Even better if each phone owner can establish his or her own price. I'd probably set mine my inbound threshold at 25 cents to see how that goes, initially.
How do you propose notifying the caller of the price you've set for the privilege of calling your esteemed self? I know: "You've reached the bank account of epine. If you agree to a $1 charge to talk to epine, please press '314'".
So I'm calling to tell you that the faucet on the front of your house is broken and spewing water, you might want to check it out. You want $1 for the privilege of helping you? Screw that...

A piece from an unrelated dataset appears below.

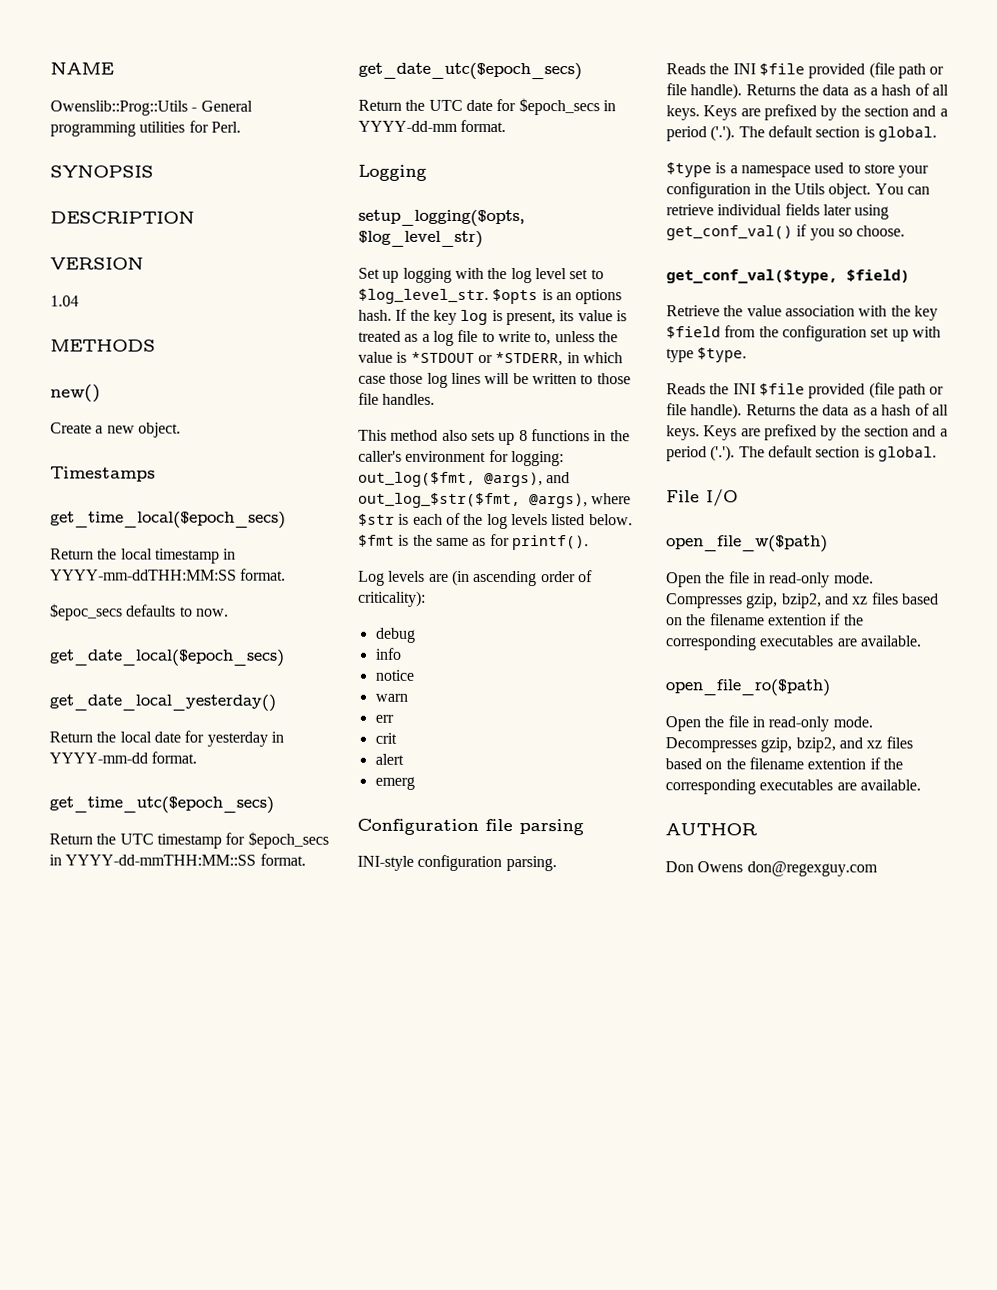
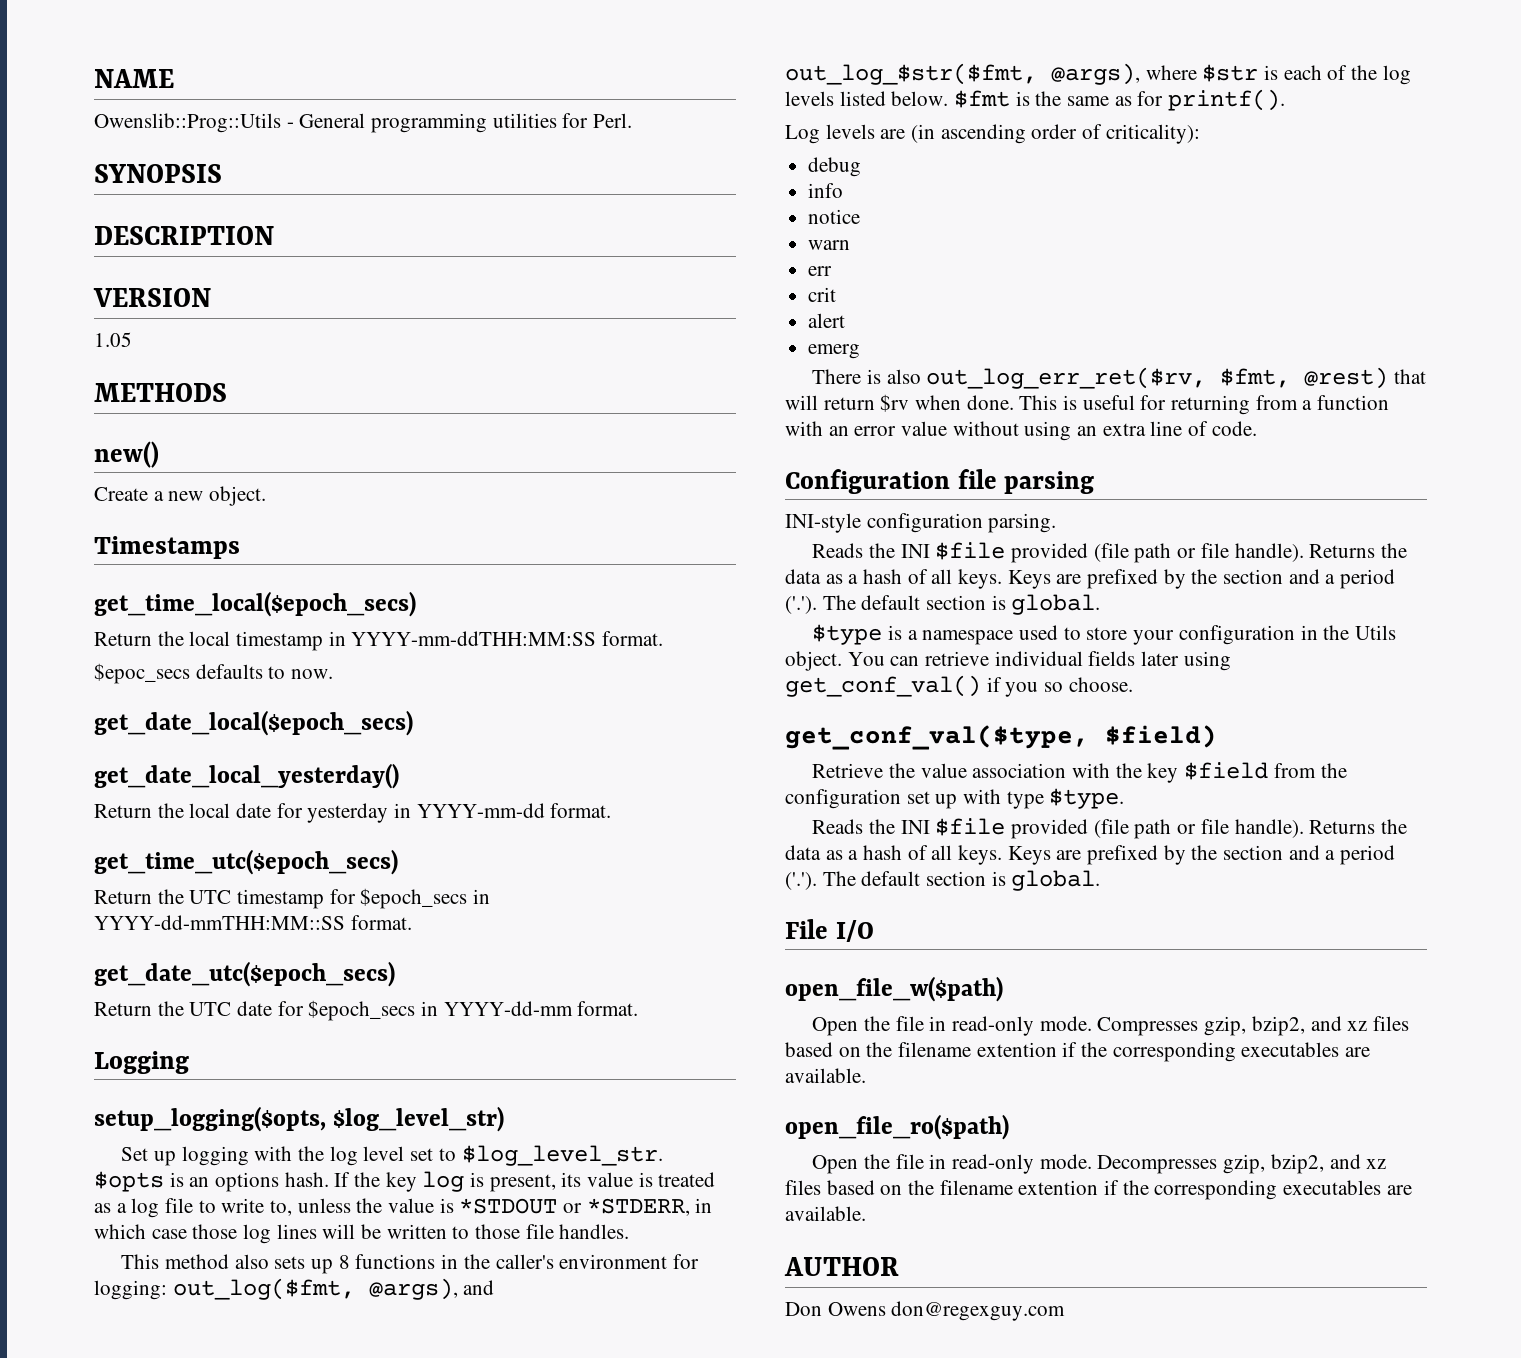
[50,295,79,307] 1.04 -> [94,332,132,347] 1.05
(415, 783) none -> [812,367,1427,389] [785,394,1390,415] [785,421,1257,441] // There is also out_log_err_ret($rv, $fmt, @rest) that will return $rv when done. This is useful for returning from a function with an error value without using an extra line of code.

Mostly these small tithes would just slosh back and forth and be largely a wash for many people.
No, there will always be self-entitled people who put a huge charge on their incoming calls to unbalance the system.
(which they will surely justify as as a necessary economic response to the lower call volumes).
They can easily justify it based on the increased costs of providing this service to you, and handling the money involved. They'd also have to deal with nonsense of people who choose a ridiculous charge on every incoming call and then demand that every incoming call result in money for them, even if the phone company cannot determine who to charge for it.
They could use their monitoring tools to track call levels by number, and assign weights to the caller based on call frequency during a time period.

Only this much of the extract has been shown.